I have a phobia of contorted tree roots, I really fear them. I cannot look at them, when I encounter them in real life or in two-dimensional images, a physical sensation of aversion grips me and makes me feel like running away or, at the very least, shut my eyes.
(Choosing the visuals for this post has involved confronting this fear and I think I have managed, in the space of one afternoon, to allay it, just about).
At the same time, I am deeply fascinated by them, it is the appeal of monstrous beauty, as discussed by Umberto Eco in his Bellezza, storia di un'idea dell'occidente, 2004 (translated into English as 'On Beauty. A history of a western idea'). I remember my visit to Angkor and the Bayon in Cambodia, back in 1998, and the effect that Ta Prohm (also known as the 'Tomb-Raider ' temple, because it features in the movie) had on me, with its crumbling walls strangled by overgrown century-old fig, banyan and kapok trees. Strangely, I was not repelled but watched mesmerised, caught up in the eeriness of the place, the strange trees mingling with temple towers and façades. I even fantasised about living in a place like that, picturing myself as a modern-day dryad.
Photo by EmielI have often read that growing wisteria indoors might lead to it swallowing up your walls in a similar manner. I vaguely remember that this was happening to my childhood home where at some point my father quickly got rid of the invasive wisteria on the large, front balcony of our house as it had shown signs of threading itself into the wall cracks, thus dislodging the masonry. I am currently growing wisteria on my modest balcony and am secretly hoping it will spread exuberantly and who knows, perhaps, slip through the wrong side of the balcony door? (I am JUST kidding).
'Roots' have such a significance in our psychological makeup and our sense of identity, it is likely that seeing twisted roots evokes fear in me because the image reflects a complex, disordered, turbulent inner landscape.
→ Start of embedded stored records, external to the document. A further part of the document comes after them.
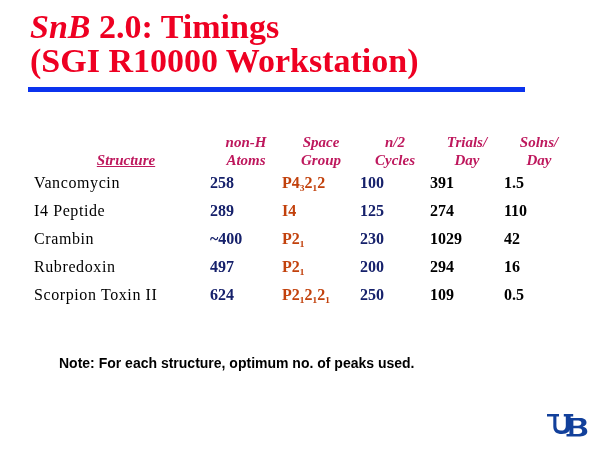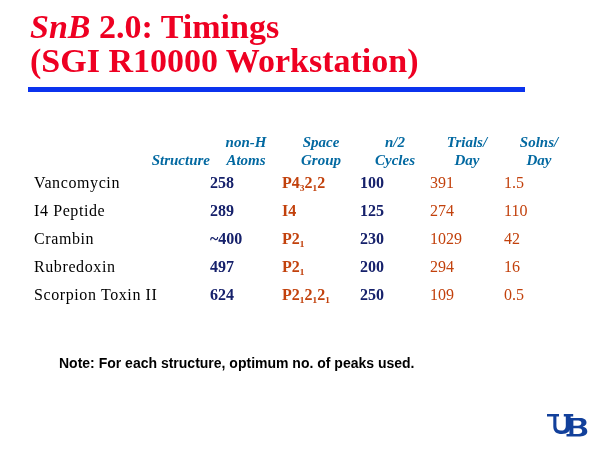"non-H" #timings-table th { color: #0369a1 -> #be185d }
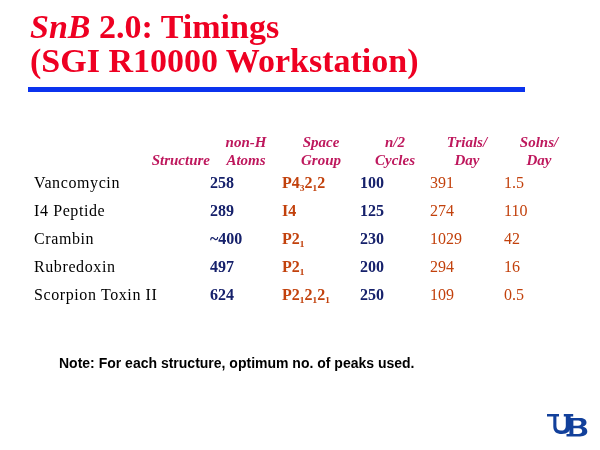"Structure" #timings-table th.structure-head { text-align: right -> center; text-decoration: none -> underline }
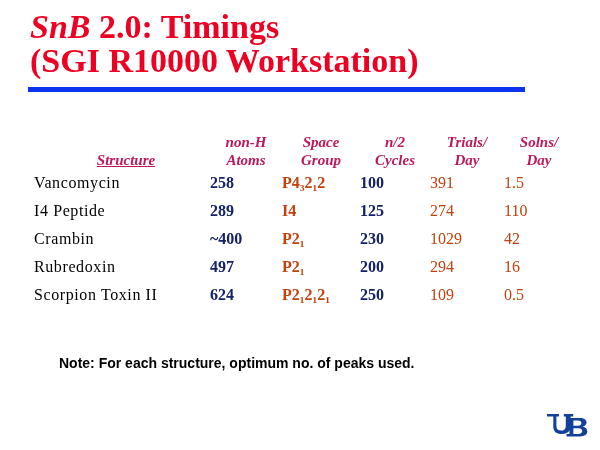"391" td.red-cell { color: #c2410c -> #000000; font-weight: normal -> bold }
A recurrent nightmare of mine is me having to walk through twisted tree roots that keep on changing shape. I wake up in the middle of the night stifling an Edvard Munch-style scream. It is not pleasant. I have such a dream when I am particularly anxious and insecure, I feel suffocated. (When I was training as a psychotherapist and had to undergo an obligatory period of therapy myself, it was suggested that this might have been because as a young child I could have been locked up in a cupboard. I have no recollection of such an event, but I cannot rule out it happened).
Edvard Munch 'The Scream'
I connect roots to attachment, the theory formulated by Bowlby in the 1950s, and further expanded upon by Lorenz, Harlow and Neufeld. The latter talks of the six roots of attachment which need to be cultivated in a baby, as the emotional attachment between babies and their main caregiver constitutes a blueprint for interactive relationships in their adult life, wholly dependent on non-verbal bonding. Insecure attachment, write Segal and Jaffe, can variedly affect our adult relationships "The powerful, life-altering lessons we learn from our attachment bond—our first love relationship—continue to teach us as adults. The gut-level knowledge we gained then guides us in improving our adult relationships and making them secure."
There is a lot you can read up on the topic of attachment, from light-hearted articles to more serious essays. I mentioned it in passing; it was not the main point of this post.
What matters to me - and I think I am getting there - is conquering my aversion to twisted roots and learning to see them as beautiful, because the divide between ugliness and beauty is permeable - think of the Garden of Earthly Delights, by Hieronymus Bosch, where the creatures of Hell are even more beautiful in their complex, monstrous forms than the angelic beings of Paradise.